- [Goal of the exercise] Pick every line out of the entries below that has the string "save", and copy it.

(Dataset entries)
= = = = =
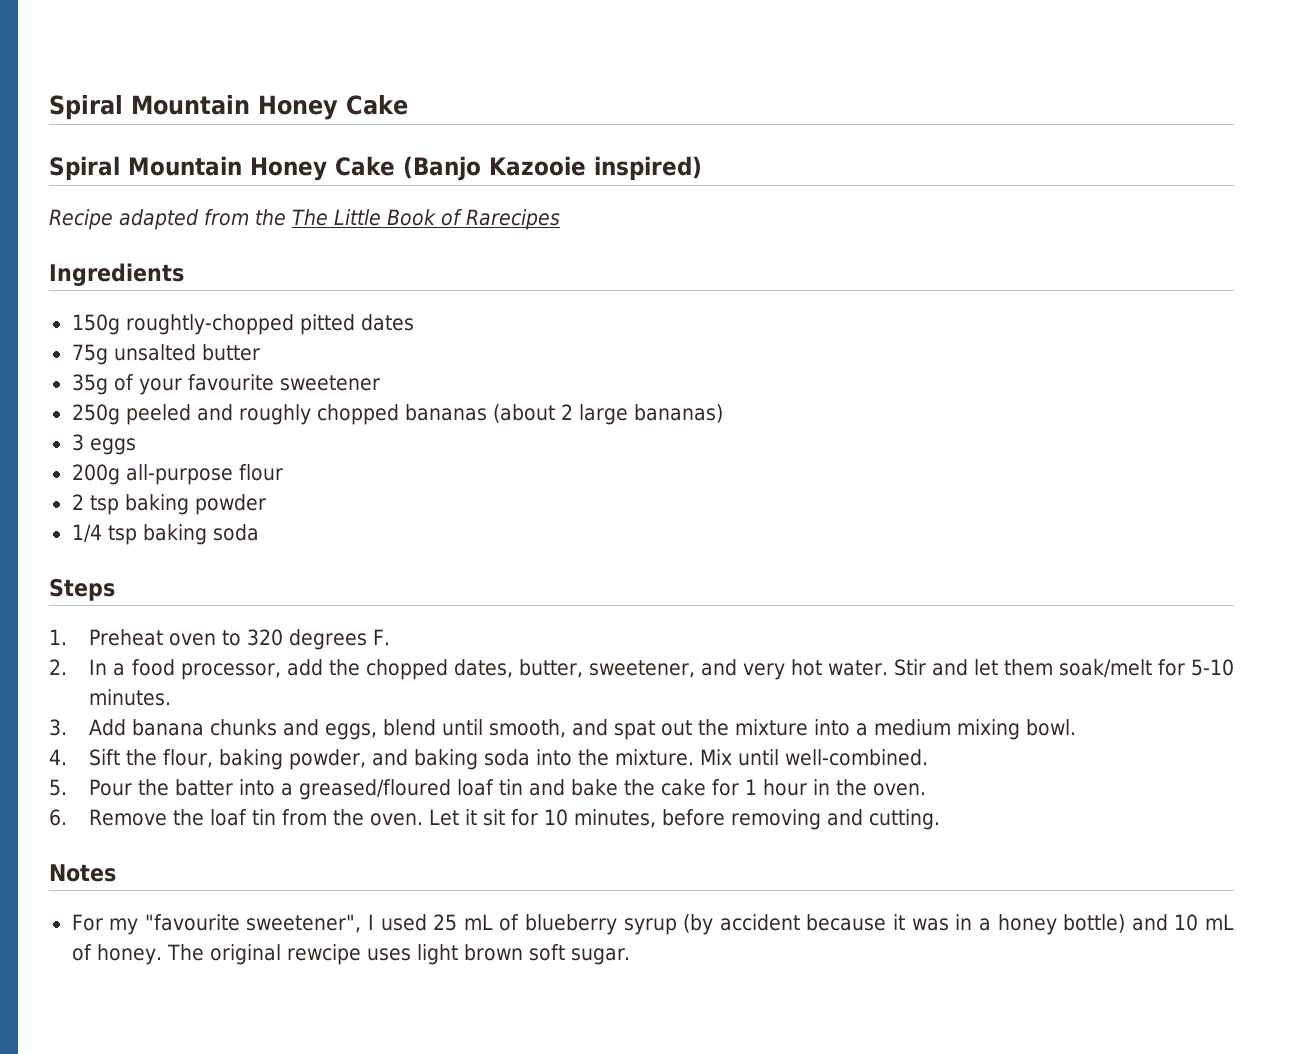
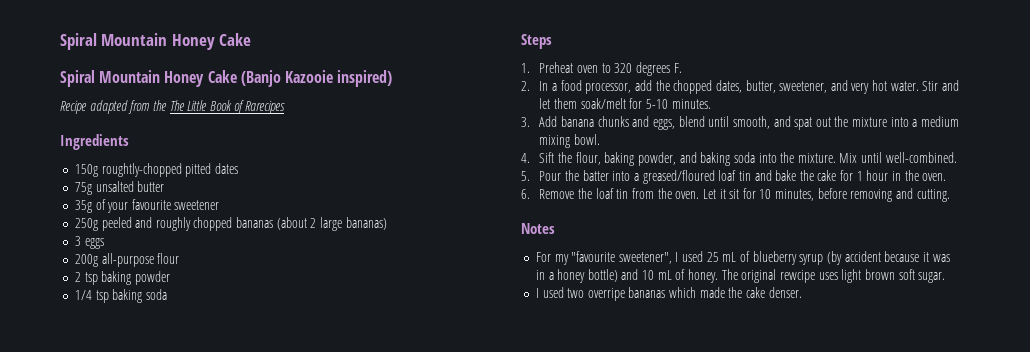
+ I used two overripe bananas which made the cake denser.

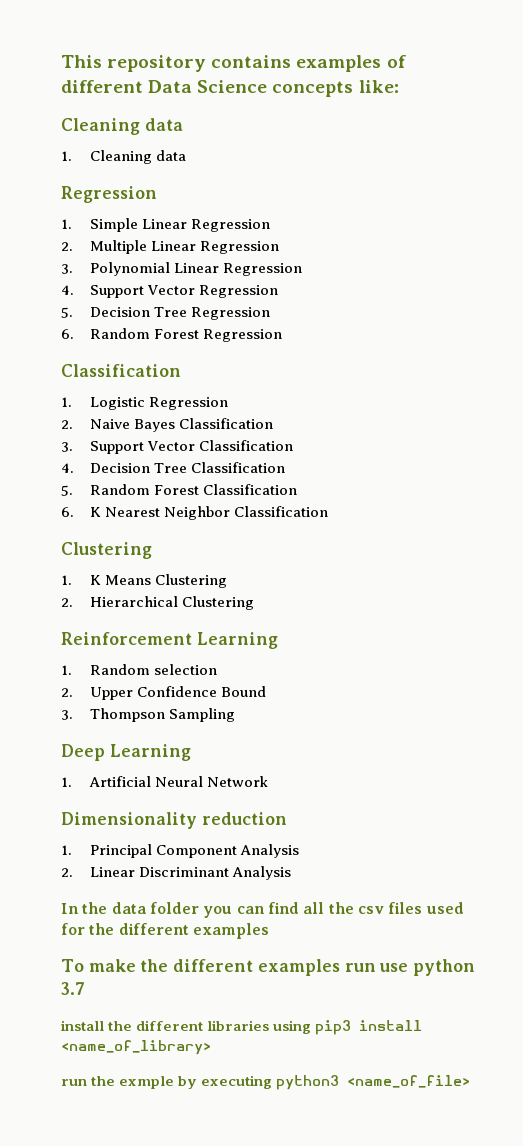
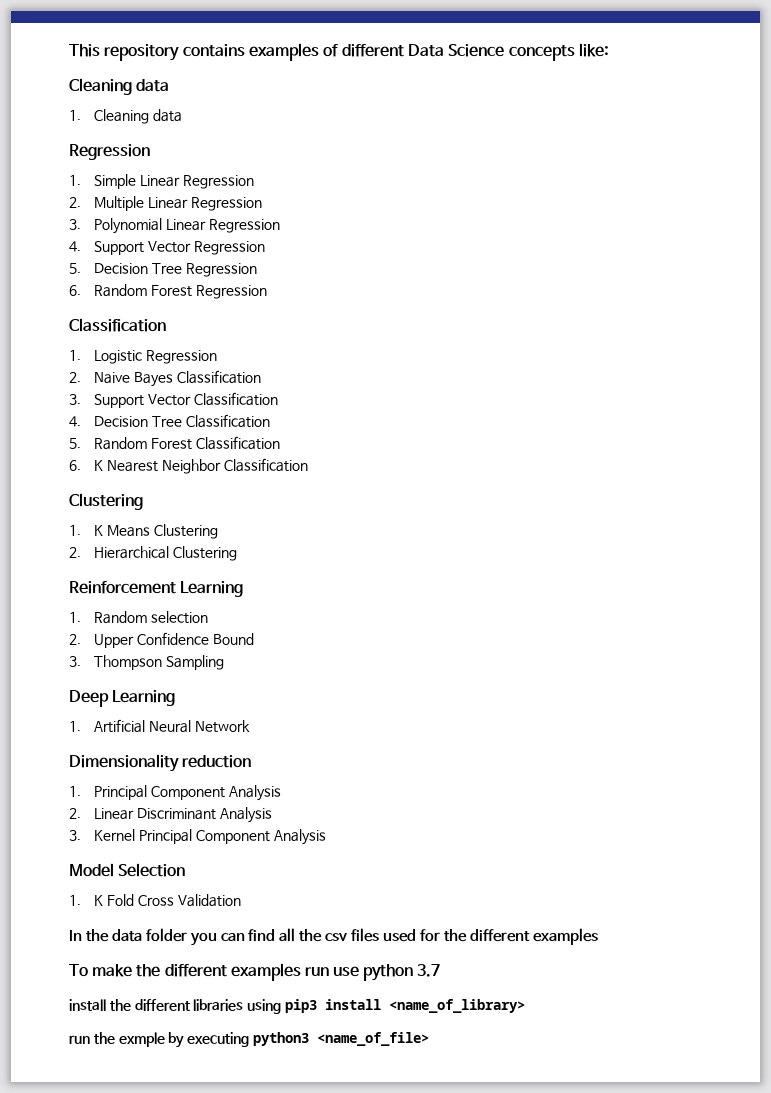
+ 3. Kernel Principal Component Analysis
+ Model Selection
+ 1. K Fold Cross Validation

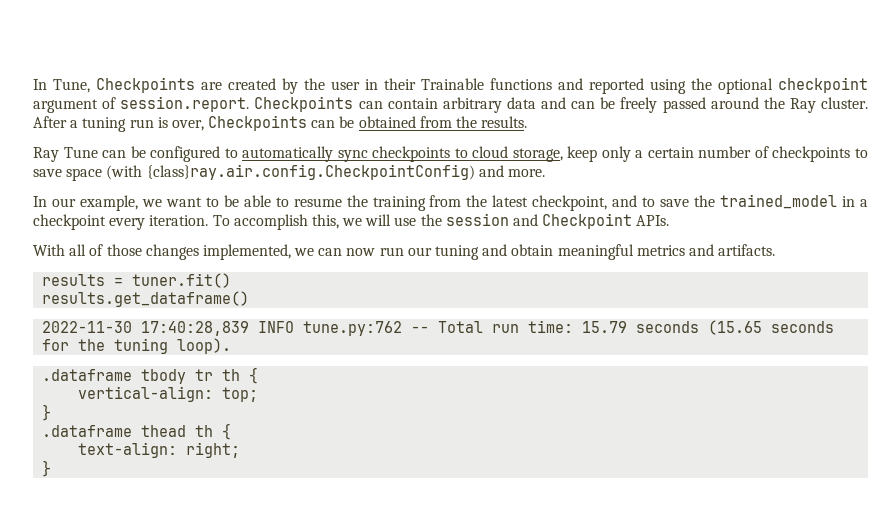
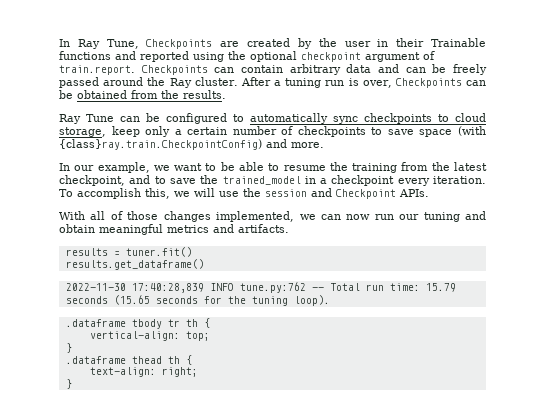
- In Tune, Checkpoints are created by the user in their Trainable functions and reported using the optional checkpoint argument of session.report. Checkpoints can contain arbitrary data and can be freely passed around the Ray cluster.
+ In Ray Tune, Checkpoints are created by the user in their Trainable functions and reported using the optional checkpoint argument of train.report. Checkpoints can contain arbitrary data and can be freely passed around the Ray cluster.
- Ray Tune can be configured to automatically sync checkpoints to cloud storage, keep only a certain number of checkpoints to save space (with {class}ray.air.config.CheckpointConfig) and more.
+ Ray Tune can be configured to automatically sync checkpoints to cloud storage, keep only a certain number of checkpoints to save space (with {class}ray.train.CheckpointConfig) and more.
= = = = =
- [Result below]
- Ray Tune can be configured to automatically sync checkpoints to cloud storage, keep only a certain number of checkpoints to save space (with {class}ray.air.config.CheckpointConfig) and more.
+ Ray Tune can be configured to automatically sync checkpoints to cloud storage, keep only a certain number of checkpoints to save space (with {class}ray.train.CheckpointConfig) and more.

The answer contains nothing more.